Mary Cassatt occupies a firm place at the forefront of the exhibition as the only American artist to exhibit with the impressionists in Paris. She also cultivated a long-lasting friendship with Edgar Degas and with Camille Pissarro. Cassatt not only collected pictures for herself, she also played a significant role in the promotion of French impressionism to American collectors.

John Singer Sargent is the second major figure in the exhibition, another expatriate who experimented with impressionism during his years in France and Great Britain. He was friends with Claude Monet, whom he painted during a visit to Giverny in 1885. His Claude Monet at the Edge of a Wood, 1885 depicts the artist at work on a canvas that has been identified as Meadow with Haystacks near Giverny, one of his earliest haystacks.

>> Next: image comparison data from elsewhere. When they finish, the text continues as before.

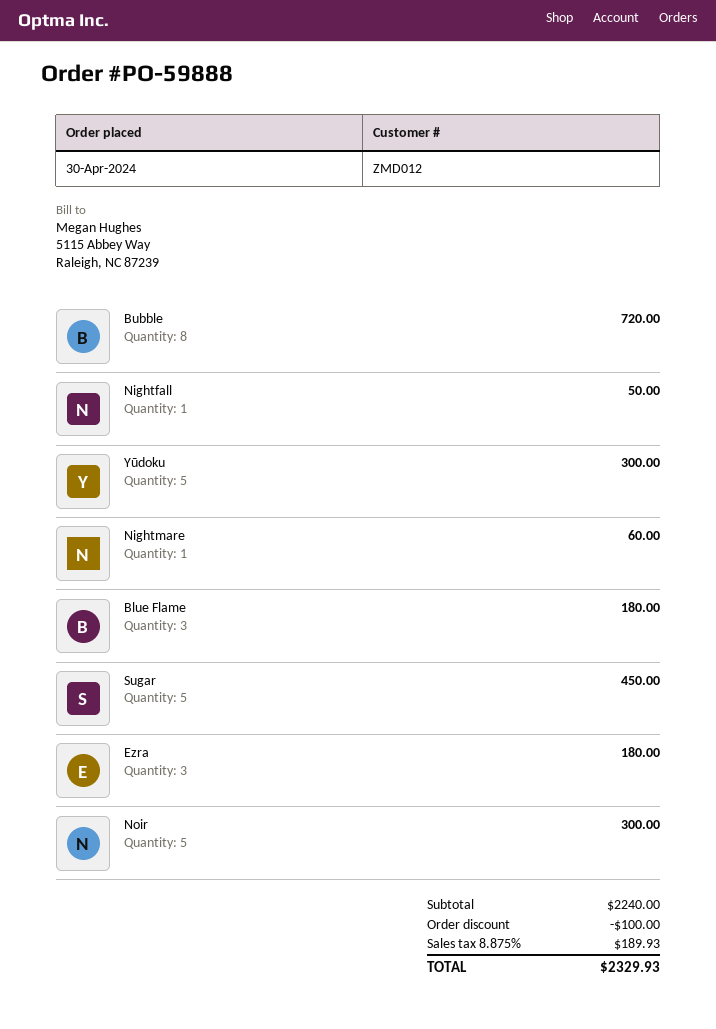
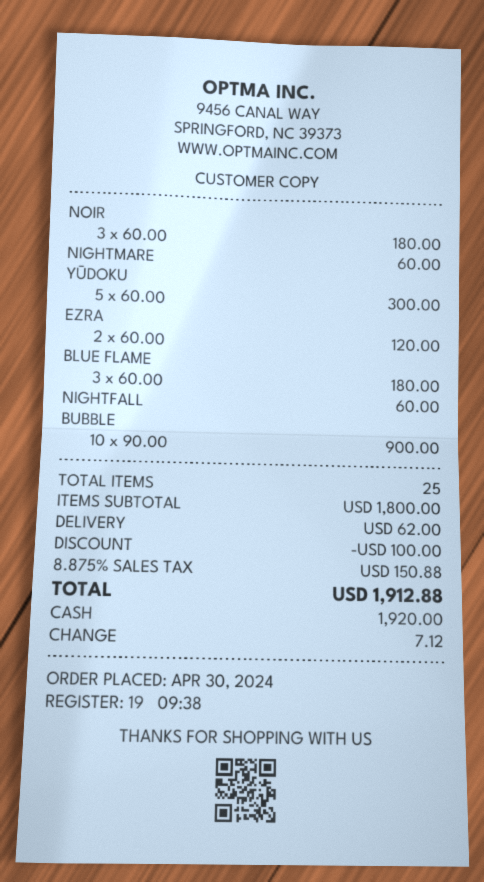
Bubble: 8 for 720.00 -> 10 for 900.00
Nightfall: 1 for 50.00 -> 1 for 60.00
Sugar: 5 for 450.00 -> none
Ezra: 3 for 180.00 -> 2 for 120.00
Noir: 5 for 300.00 -> 3 for 180.00
subtotal: 2240.00 -> 1800.00
shipping: none -> 62.00
tax: 8.875% = 189.93 -> 8.875% = 150.88
total: 2329.93 -> 1912.88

The discovery of Giverny and Paris

In 1887, a group of young artists from the United States and Canada settled in Giverny. Inspired by Monet and by the changing light of this Normandy village, Theodore Robinson slowly adopted spontaneous brushwork and a bright palette in his landscape scenes produced en plein air. Robinson became friends with Monet and often viewed paintings at his home. John Leslie Breck also learned from the French master during several years spent in Giverny between 1887 and 1891. He attempted to train his eye to the changing conditions of weather and atmosphere in his cycle of haystack sketches painted in direct response to Monet’s famous series. Childe Hassam encountered impressionism while living in Paris between 1886 and 1889. He began to experiment with brighter colours and more modern subjects in works like Le Jour du Grand Prix made for the Salon in 1888.

The return to America

When artists returned to the United States after years of study in Europe, they sought to adapt impressionism to a new audience and chose native subjects, especially local or familiar ones. William Merritt Chase abandoned his dark palette to create a series of bright, urban park scenes in 1887 and 1888. He continued to devote himself to luminous, outdoor pictures of women and children at leisure during summers on the coast of Long Island in the 1890s.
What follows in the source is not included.